Before-and-after change data
______________________________
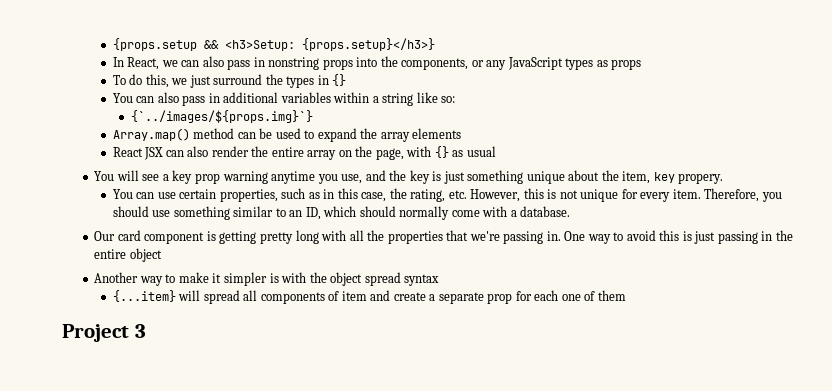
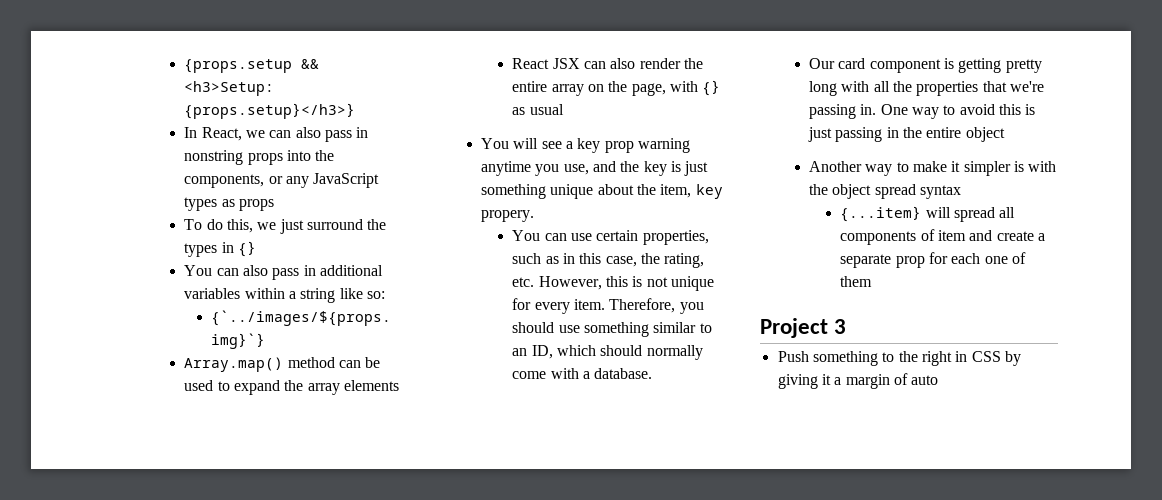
(146, 331) none -> [777,351,1021,366] [777,373,939,389] // Push something to the right in CSS by giving it a margin of auto

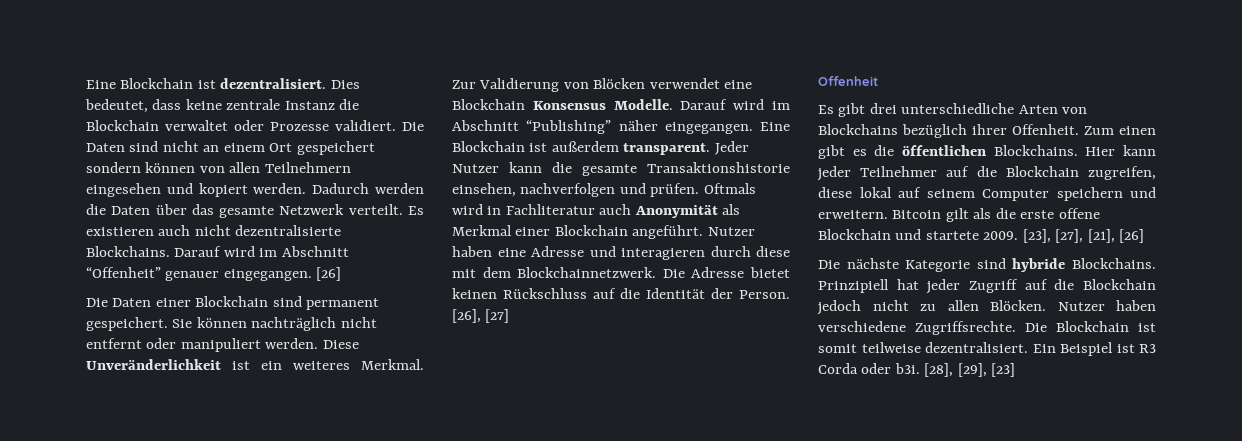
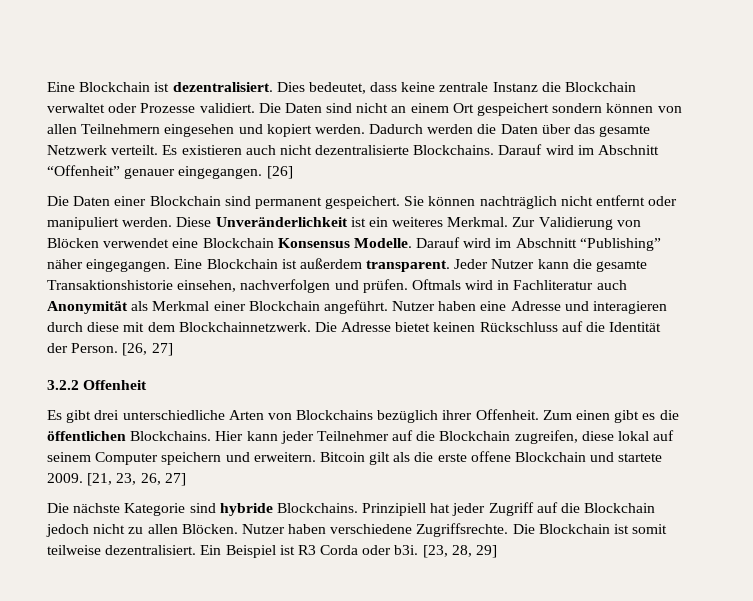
[452,309,510,323] [26], [27] // -> [122,343,173,356] [47,380,79,390] [26, 27] // 3.2.2
[1022,229,1145,243] [23], [27], [21], [26] -> [87,473,186,486] [21, 23, 26, 27]
[924,363,1016,377] [28], [29], [23] -> [422,545,498,558] [23, 28, 29]

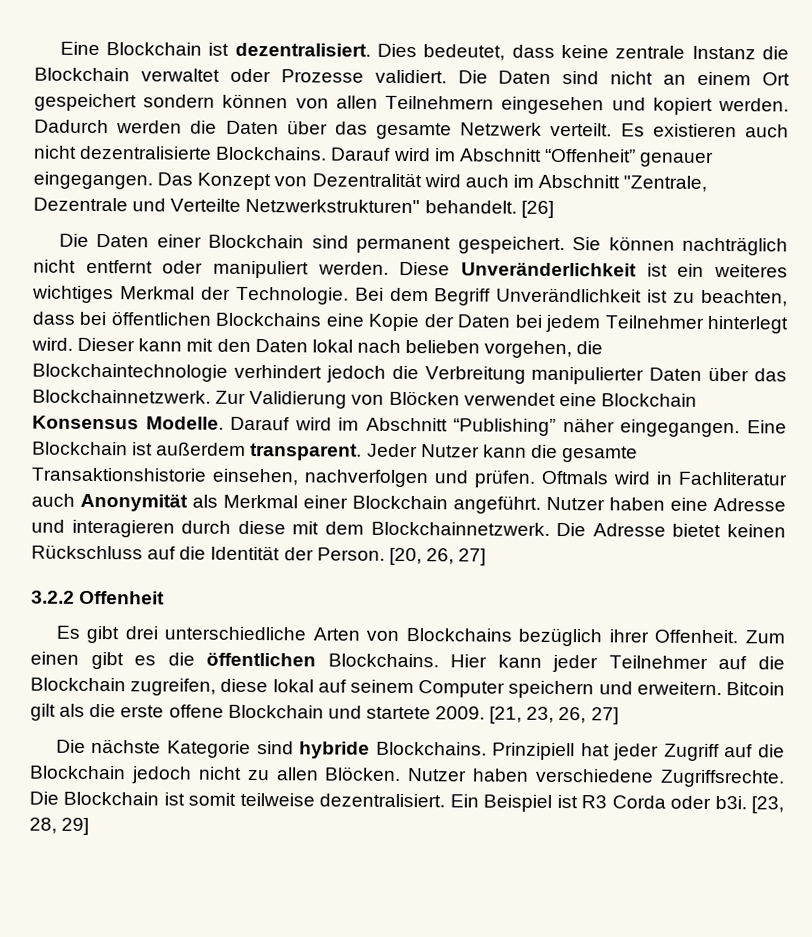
(263, 172) none -> [157,172,708,192] [33,197,517,214] Das Konzept von Dezentralität wird auch im Abschnitt "Zentrale, Dezentrale und Verteilte Netzwerkstrukturen" behandelt.
[447,217,509,227] Merkmal. -> [32,285,788,307] [32,311,788,334] [31,337,604,359] [32,363,787,385] [32,389,211,404] wichtiges Merkmal der Technologie. Bei dem Begriff Unverändlichkeit ist zu beachten, dass bei öffentlichen Blockchains eine Kopie der Daten bei jedem Teilnehmer hinterlegt wird. Dieser kann mit den Daten lokal nach belieben vorgehen, die Blockchaintechnologie verhindert jedoch die Verbreitung manipulierter Daten über das Blockchainnetzwerk.
[122,343,148,356] [26, -> [388,547,454,566] [20, 26,

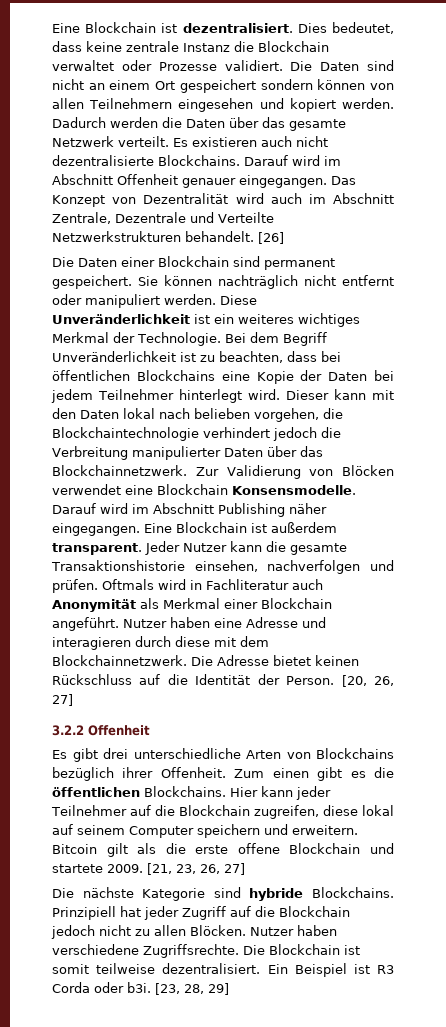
[543,148,636,163] “Offenheit” -> [117,174,178,185] Offenheit
[623,175,708,192] "Zentrale, -> [52,212,111,224] Zentrale,
[245,198,421,214] Netzwerkstrukturen" -> [52,231,181,242] Netzwerkstrukturen
[496,287,643,303] Unverändlichkeit -> [52,351,176,362] Unveränderlichkeit
[32,415,557,436] Konsensus Modelle. Darauf wird im Abschnitt “Publishing” -> [232,485,356,495] [52,503,285,517] Konsensmodelle. Darauf wird im Abschnitt Publishing

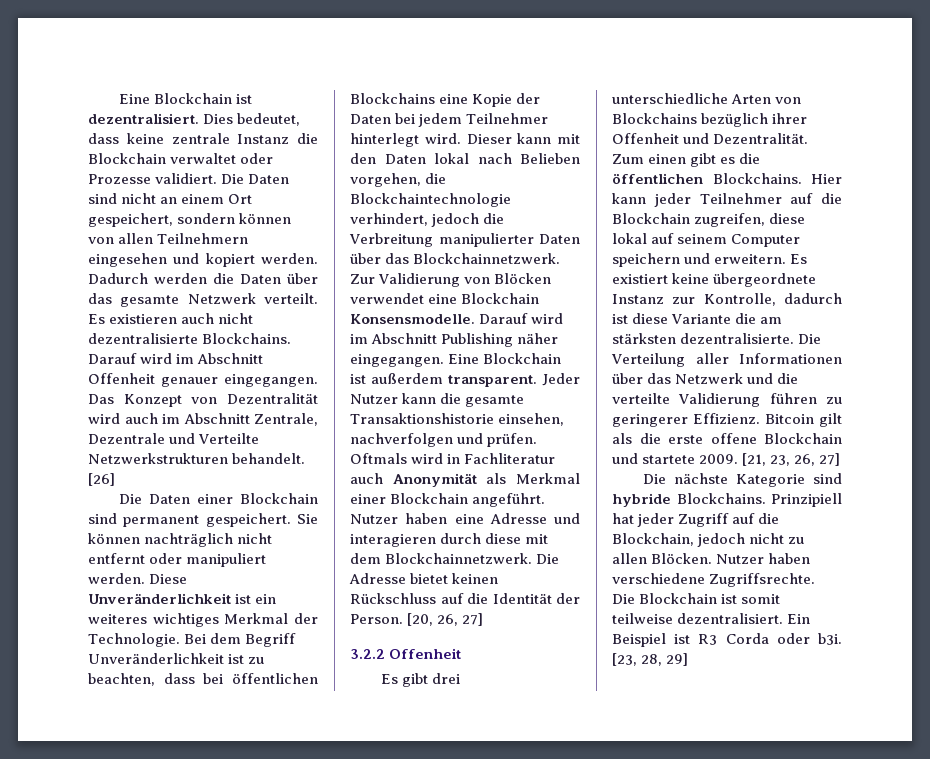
[179,79,256,93] gespeichert -> [88,213,173,227] gespeichert,
[194,408,250,419] belieben -> [520,153,580,164] Belieben
[203,427,270,438] verhindert -> [350,213,428,226] verhindert,
[160,767,226,778] Offenheit. -> [612,133,809,144] Offenheit und Dezentralität.
(358, 830) none -> [790,254,808,264] [612,273,817,287] [612,293,842,306] [612,313,783,324] [612,333,822,344] [611,353,842,367] [612,373,799,384] [612,393,842,407] [612,413,760,427] Es existiert keine übergeordnete Instanz zur Kontrolle, dadurch ist diese Variante die am stärksten dezentralisierte. Die Verteilung aller Informationen über das Netzwerk und die verteilte Validierung führen zu geringerer Effizienz.
[279,906,350,917] Blockchain -> [612,533,694,546] Blockchain,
______________________________
» WHAT IS BEING ASKED
Repeat the data verbatim through the "(263, 172) none" line, no pictures.

» ANSWER TO THIS EXERCISE
(146, 331) none -> [777,351,1021,366] [777,373,939,389] // Push something to the right in CSS by giving it a margin of auto

[452,309,510,323] [26], [27] // -> [122,343,173,356] [47,380,79,390] [26, 27] // 3.2.2
[1022,229,1145,243] [23], [27], [21], [26] -> [87,473,186,486] [21, 23, 26, 27]
[924,363,1016,377] [28], [29], [23] -> [422,545,498,558] [23, 28, 29]

(263, 172) none -> [157,172,708,192] [33,197,517,214] Das Konzept von Dezentralität wird auch im Abschnitt "Zentrale, Dezentrale und Verteilte Netzwerkstrukturen" behandelt.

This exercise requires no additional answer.